- **Directions for this task**
Print, exactly and without pictures, the lines from the one where "none -> <div>آن" appears down to the end of the entries.

• • • •

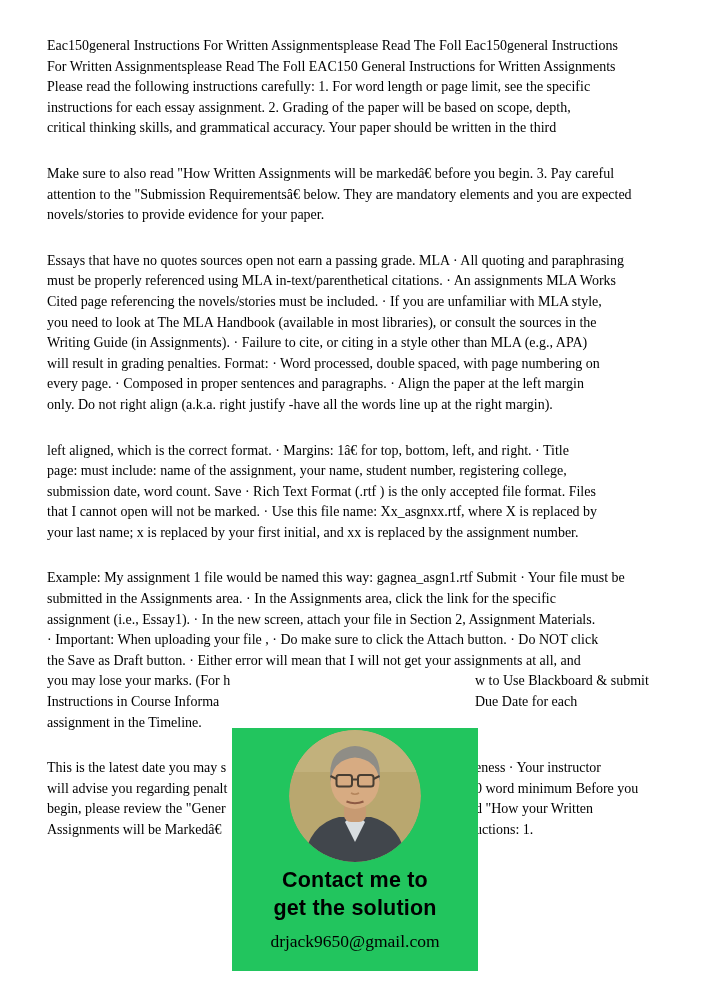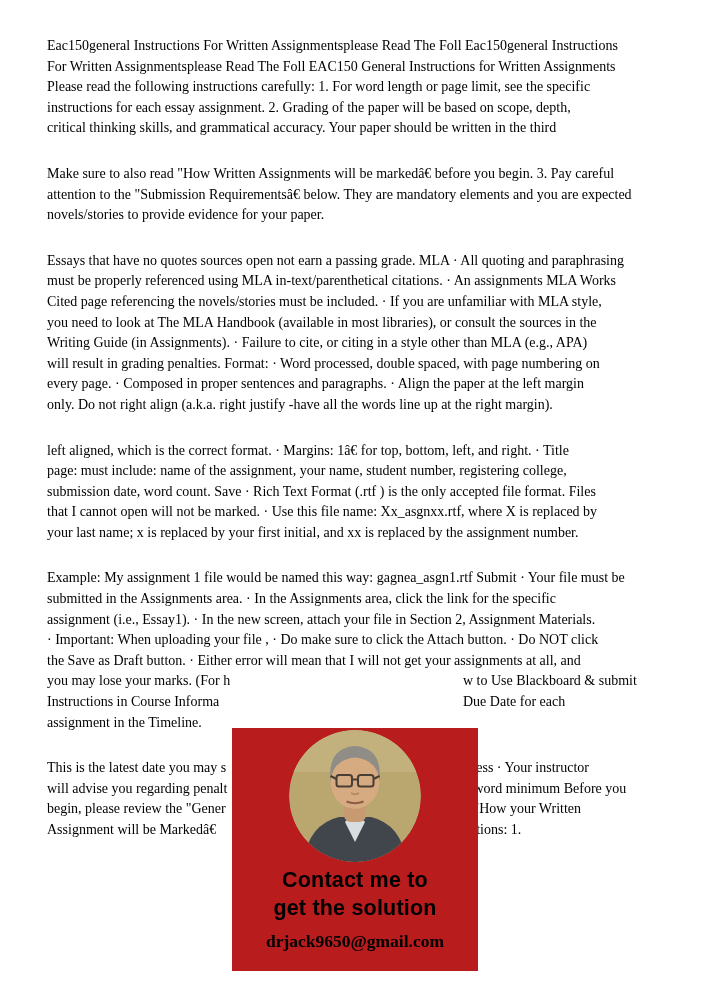"w to Use Blackboard &" .right-frag { left: 416px -> 428px }
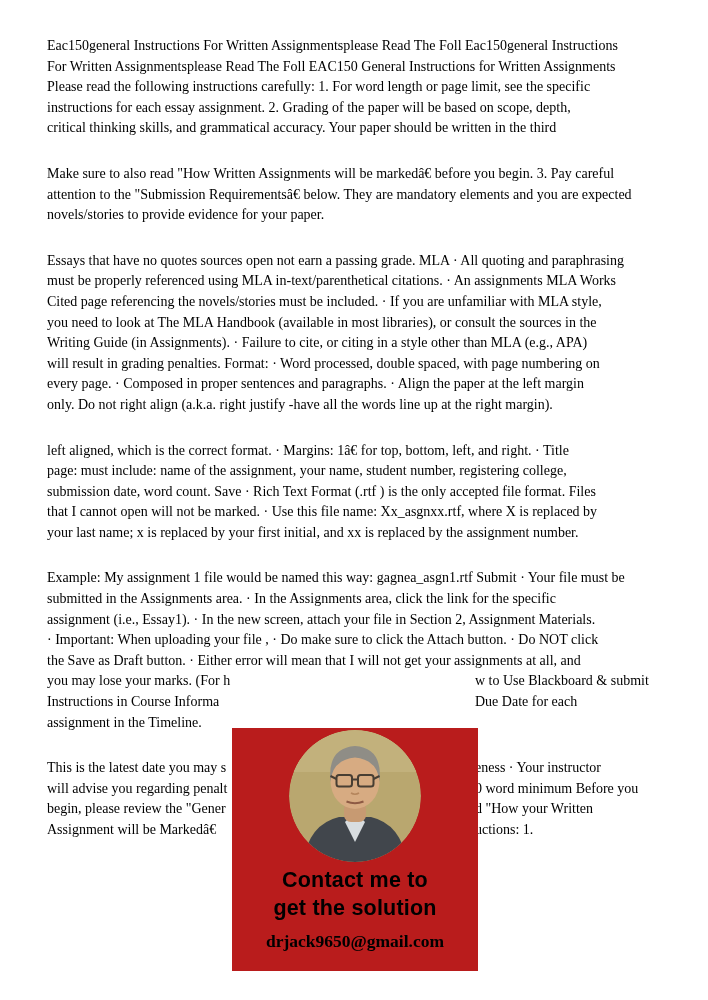"Assignment will be Markedâ€" span { text: Assignment -> Assignments }
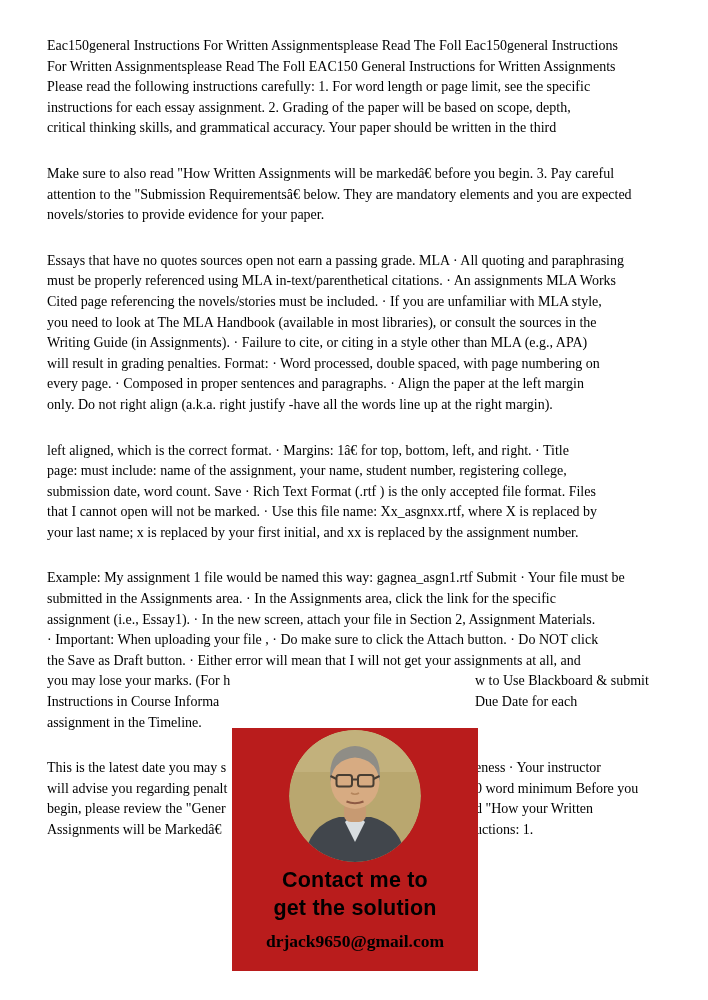"Contact me to" div.overlay-card { background: #b91c1c -> #22c55e }
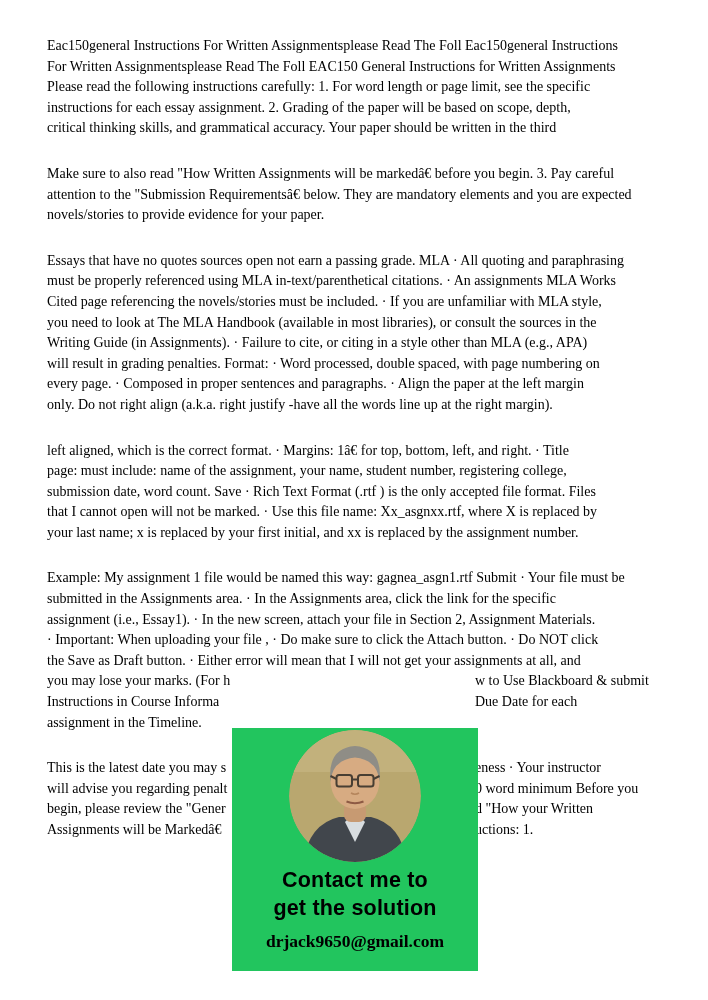"drjack9650@gmail.com" .contact-email { font-weight: 700 -> 400 }
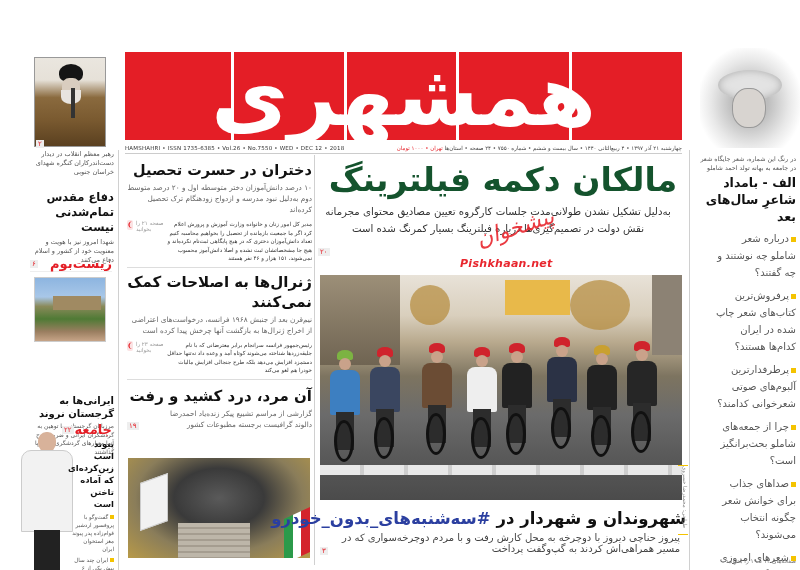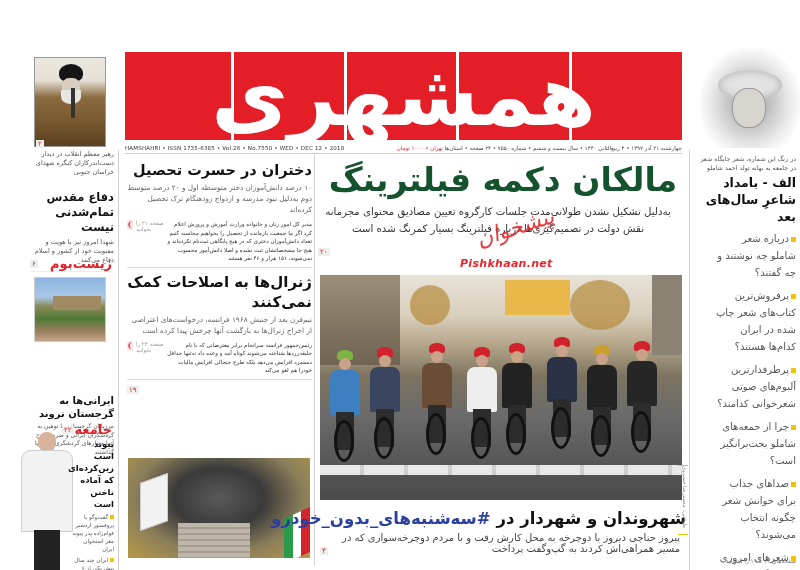"آن مرد، درد کشید و" div.mid-head { html: none -> <div>آن مرد، درد کشید و رفت</div> }
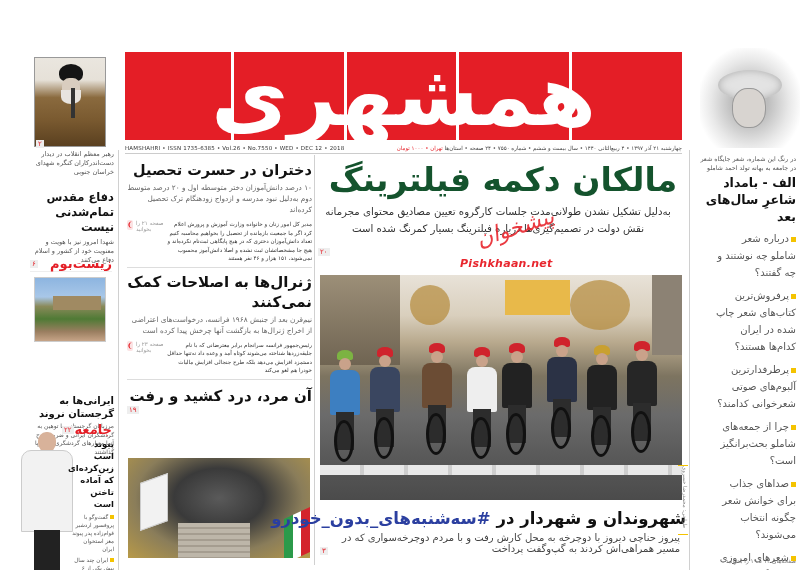"گزارشی از مراسم تشییع پیکر" div.mid-deck { html: none -> <div>گزارشی از مراسم تشییع پیکر زنده‌یاد احمدرضا دالوند گرافیست برجسته مطبوعات کشور</div> }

• • • •

- **Answer for the task**
"آن مرد، درد کشید و" div.mid-head { html: none -> <div>آن مرد، درد کشید و رفت</div> }
"گزارشی از مراسم تشییع پیکر" div.mid-deck { html: none -> <div>گزارشی از مراسم تشییع پیکر زنده‌یاد احمدرضا دالوند گرافیست برجسته مطبوعات کشور</div> }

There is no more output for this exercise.